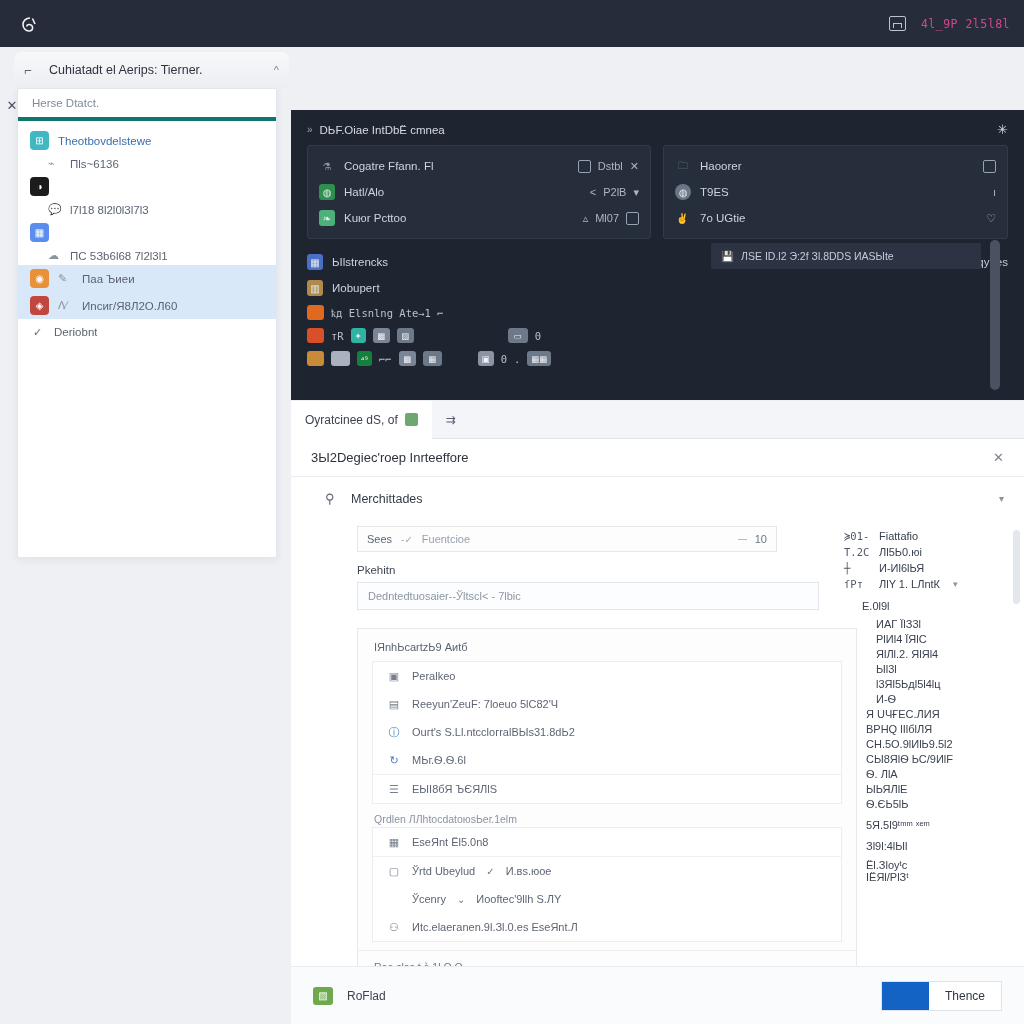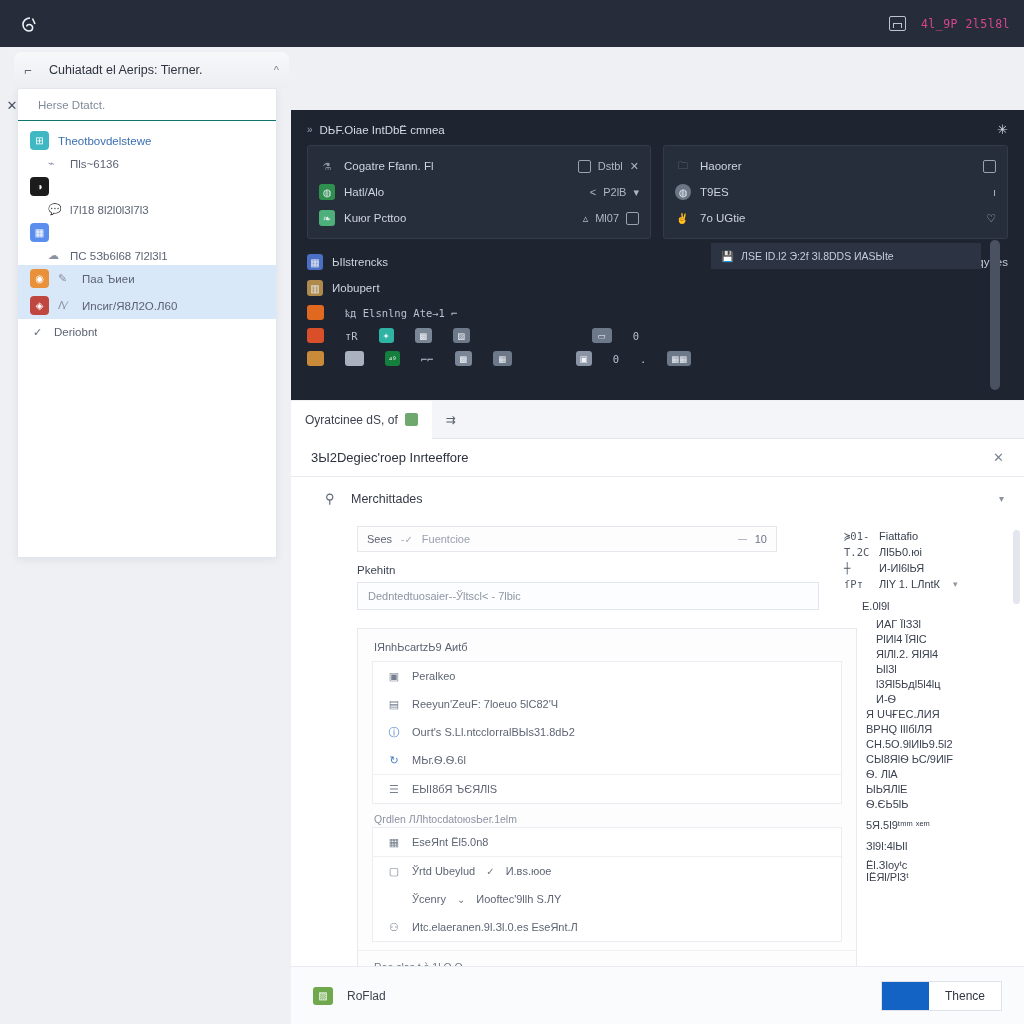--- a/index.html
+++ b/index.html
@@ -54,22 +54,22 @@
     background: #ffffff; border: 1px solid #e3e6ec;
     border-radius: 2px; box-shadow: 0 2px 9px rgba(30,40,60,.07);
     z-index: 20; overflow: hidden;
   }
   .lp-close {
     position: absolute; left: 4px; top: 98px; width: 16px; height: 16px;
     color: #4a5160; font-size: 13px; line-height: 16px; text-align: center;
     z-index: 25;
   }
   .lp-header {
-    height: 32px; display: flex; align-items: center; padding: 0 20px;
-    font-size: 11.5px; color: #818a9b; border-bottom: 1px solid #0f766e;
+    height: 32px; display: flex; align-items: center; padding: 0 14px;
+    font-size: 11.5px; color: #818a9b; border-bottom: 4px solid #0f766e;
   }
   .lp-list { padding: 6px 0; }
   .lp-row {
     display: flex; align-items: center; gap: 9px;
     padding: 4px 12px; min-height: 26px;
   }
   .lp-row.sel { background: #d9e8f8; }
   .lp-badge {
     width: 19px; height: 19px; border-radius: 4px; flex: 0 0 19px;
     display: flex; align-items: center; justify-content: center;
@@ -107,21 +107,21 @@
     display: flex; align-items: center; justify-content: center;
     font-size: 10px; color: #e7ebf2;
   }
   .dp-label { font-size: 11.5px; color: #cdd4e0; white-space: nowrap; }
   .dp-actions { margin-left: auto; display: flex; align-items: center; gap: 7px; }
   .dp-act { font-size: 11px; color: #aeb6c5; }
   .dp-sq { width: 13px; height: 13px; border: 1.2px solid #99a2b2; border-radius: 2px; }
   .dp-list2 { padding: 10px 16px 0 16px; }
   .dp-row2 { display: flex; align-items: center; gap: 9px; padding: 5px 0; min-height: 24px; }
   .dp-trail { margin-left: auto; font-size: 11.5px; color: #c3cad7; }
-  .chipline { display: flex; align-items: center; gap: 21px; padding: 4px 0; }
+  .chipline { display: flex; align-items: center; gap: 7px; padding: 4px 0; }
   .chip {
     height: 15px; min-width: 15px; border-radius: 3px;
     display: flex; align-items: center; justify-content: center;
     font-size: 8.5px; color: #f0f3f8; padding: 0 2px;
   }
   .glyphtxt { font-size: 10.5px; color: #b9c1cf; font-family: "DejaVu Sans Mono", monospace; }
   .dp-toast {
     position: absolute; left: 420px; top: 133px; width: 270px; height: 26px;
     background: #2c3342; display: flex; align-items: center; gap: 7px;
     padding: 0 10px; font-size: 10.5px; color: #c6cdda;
---
Problem details: In the listing above, count every line that contains the word "background" and give the number with no comment.

Solution below: 3